When did you start having Christmas in your own home?

Anonymous
Anonymous wrote:The year we got married. Had to start right away or we'd be setting a precedent that would cause hard feelings when broken.


Same! Although being in a remote part of Montana made it so much easier. "It's just so expensive to fly for the holidays, and it'll require at least two, but probably three, flights each way. And, oh, sometimes there's just so much snow and we get snowed in. The mountain passes don't get cleared quickly. I think it's best we wait until May to visit!"
Anonymous
Never. We flee the country for Thanksgiving and Christmas. Mexico for Thanksgiving, Europe for Christmas. We're not big into the holidays.
Anonymous
After my oldest had his third Christmas.
Anonymous
After our second child was born.
Anonymous
WHen my oldest started to anticipate Santa. So 2 and a half.
Anonymous
Anonymous wrote:Stayed home once I had kids.

I want my kids to remember Christmas morning in their family home.

4 hours is a short enough drive that you can leave early afternoon and have Christmas dinner with the extended family and have Christmas morning at your house. That’s what I did growing up.


That sounds miserable. So kids get a quickie Christmas morning and then pack into the car for a long drive? Sounds like a great way to have them associate Christmas with a long and boring car ride. One of the best parts of Christmas is just hanging out and relaxing. Can't imagine subjecting my kids to that.
Anonymous
Never. DH was raised Catholic, I’m Jewish. I love his parents’ Norman Rockwell Xmas and would/could never do that at our home. So we go to them always.
Anonymous
I'm 32 with one year olds and we still go to my grandparents house in another state and will do so until they pass away. The though of not going there anymore makes me so sad! Won't be the same at our house.
Anonymous
When we had our daughter. We invited everyone to come to us which they did. We have had to make more changes due to more family members having kids and parents getting older, but we have managed.
Anonymous
We still go to my parents', as do my siblings. You know that Jim Gaffigan bit about how to kids, cousins are like celebrities? That's true for my kids.
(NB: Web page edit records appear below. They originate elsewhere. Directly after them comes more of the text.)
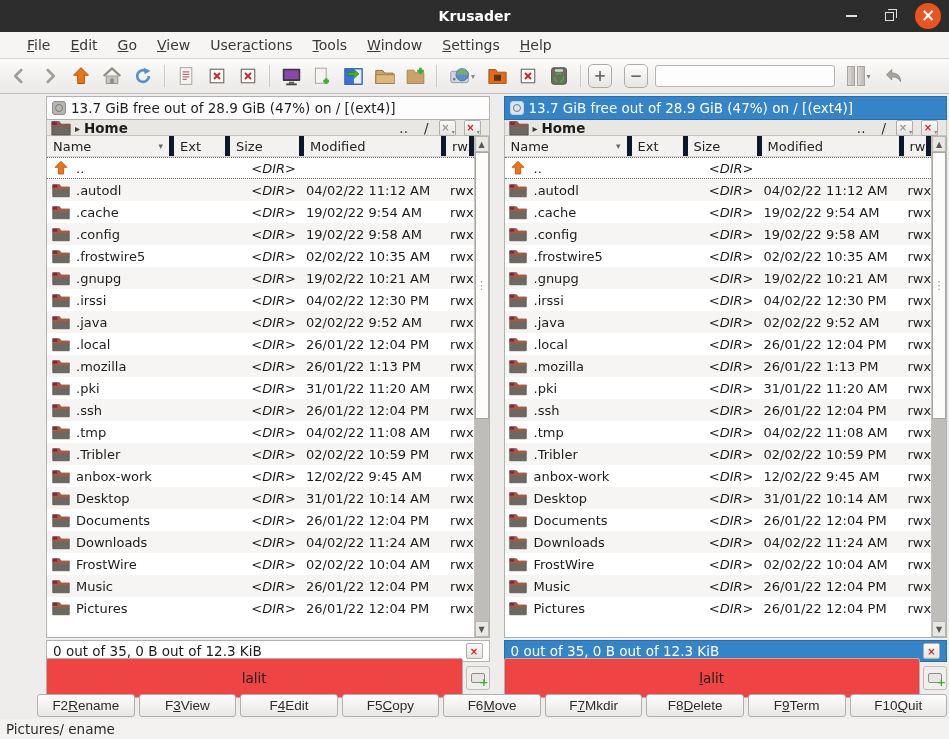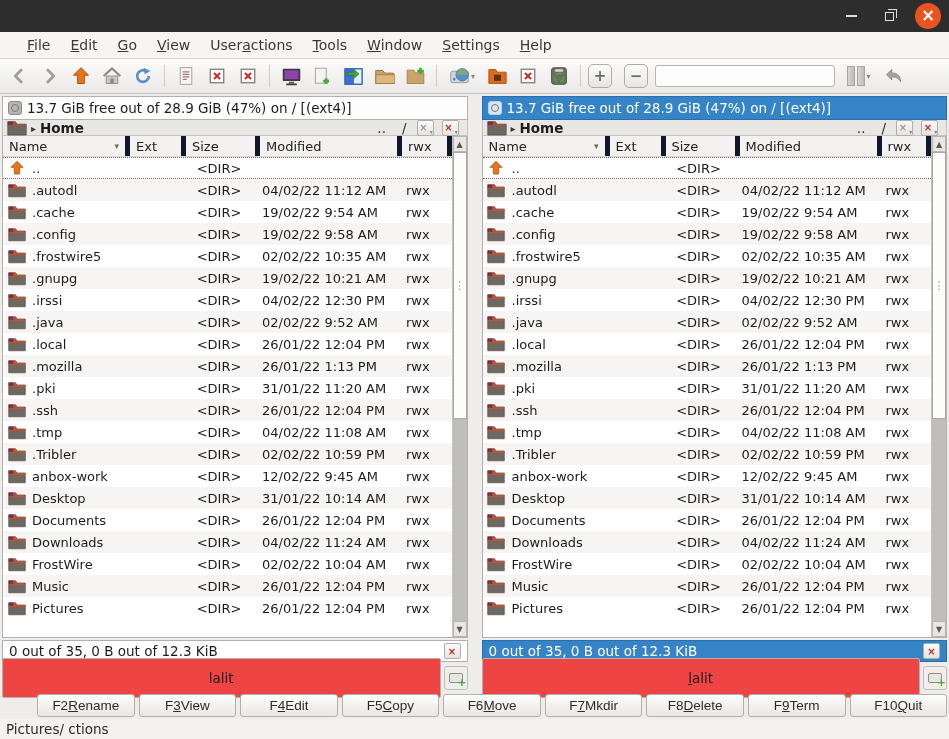"Krusader" div.title { html: none -> <div>Krusader</div> }
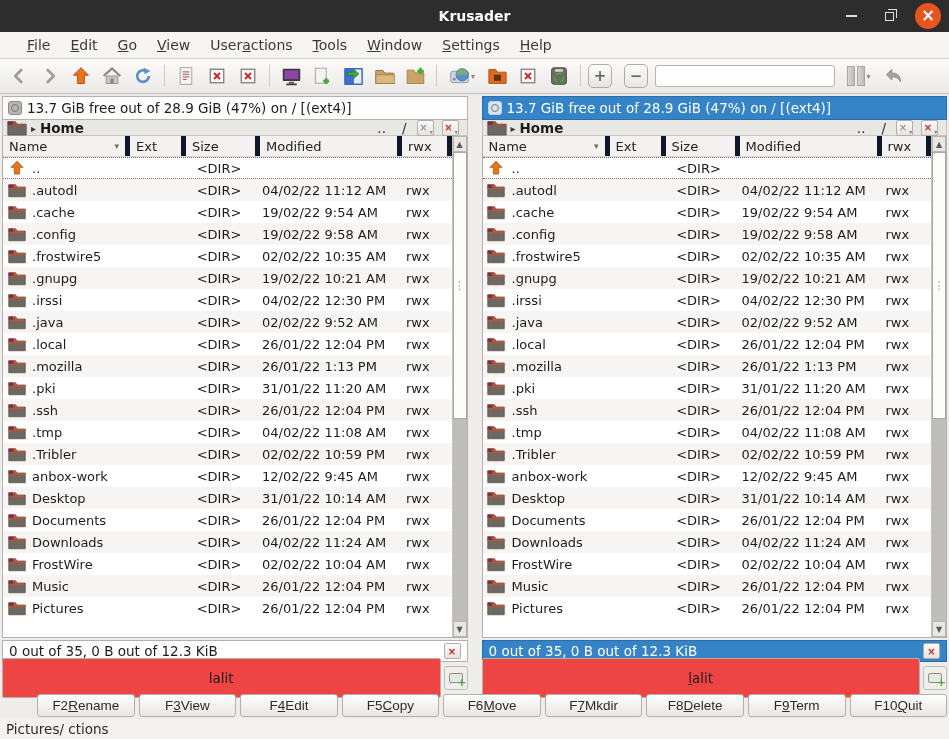"13.7 GiB free out of" .main { margin-left: none -> 44px }
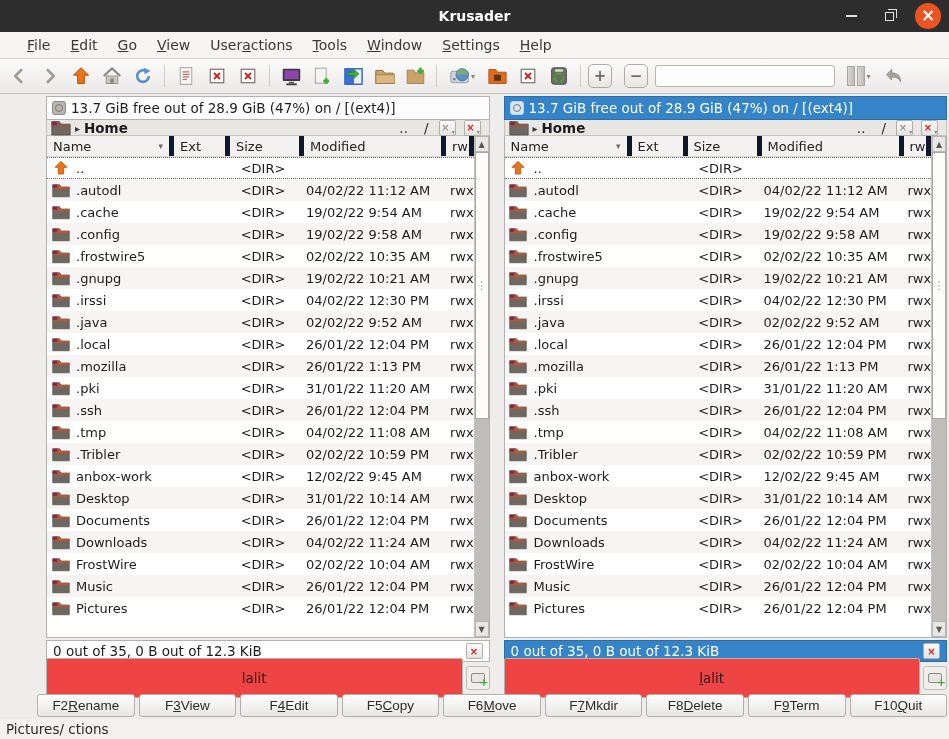"<DIR>" .fsize { font-style: none -> italic; text-align: center -> right }
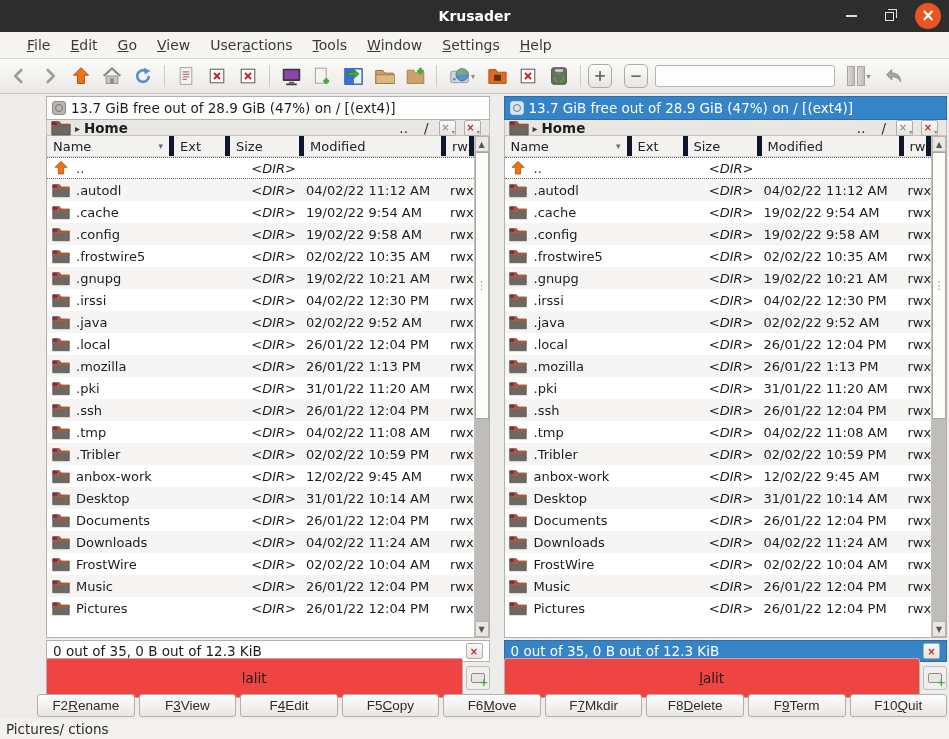"Pictures/ ctions" span { text: ctions -> ename }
It's weird, because I grew up having Christmas at home, not with the grandparents, and my mother always assumed that once her kids had kids, we'd stop coming home. It just never happened.

I do make sure that my husband gets breaks from my family. When you're an adult, your ILs are definitely NOT like celebrities.
Anonymous
Married 18 years, tween kids, and still drive to see family 4 hours away every year. It's our"normal". Kids love to spend time with cousins, and we like to visit with family. NBD.
Anonymous
Anonymous wrote:
I escaped my smothering mother and jumped across the Atlantic. So while this was not specifically targeted for the Holidays, it works out well for that too. My husband's parents are also 8 hours away by plane, so we're good.


My smother mother only lives 30 minutes away so we were constantly pressured to do both houses. I never enjoyed it - it was very selfish of her as she was never driving us kids to her parents house when we were kids. The whole family would call and pressure us even on Christmas Day. The thing is is that the other family's with kids involved are too lazy to do their own home Christmas so it's like there's 3 mothers yelling at me at once.

OP I would tell DH that you are open to doing Christmas Eve at the parents (during the day, not at night) but that you want to be home for Christmas.
Kids can open presents and have a special brunch and then go home for Christmas. Put your foot down now.
Anonymous
Anonymous wrote:We don't. Both my DH and I enjoy seeing our families, and our SD enjoys Christmas morning with her cousins.


+1

I grew up travelling to Grandma's house for Christmas.
Anonymous
Anonymous wrote:Married 18 years, tween kids, and still drive to see family 4 hours away every year. It's our"normal". Kids love to spend time with cousins, and we like to visit with family. NBD.


But when your kids get married and the grandparents are gone you won't have one single holiday tradition at your house to fall back on. Your kids won't have anywhere to go for Christmas and won't come to your house. This happened to me.
Anonymous
Only when I had just given birth or was close to giving birth. Our mothers live far away, and we don't get to see them that often, One of the kids' grandmothers lives a 6.5 hour drive from us. The other one lives an 8-hour drive from us. We alternate which one we see at Christmas. Both DH and I have close friends from childhood living near our mothers that we enjoy seeing. DH also has other family in the area. We have the flexibility due to school being out and lighter work schedules to travel at this time without my using limited vacation days. (DH gets more vacation than I do.)

There have been years I've resented it, especially when visiting my ILs because I don't like the way they celebrate Christmas. (Nothing objectively "bad" about it, just not what I like.) But I want my kids to have a good relationship with their grandparents. And when I look at other options for visiting these relatives, I end up coming back to this being the best option.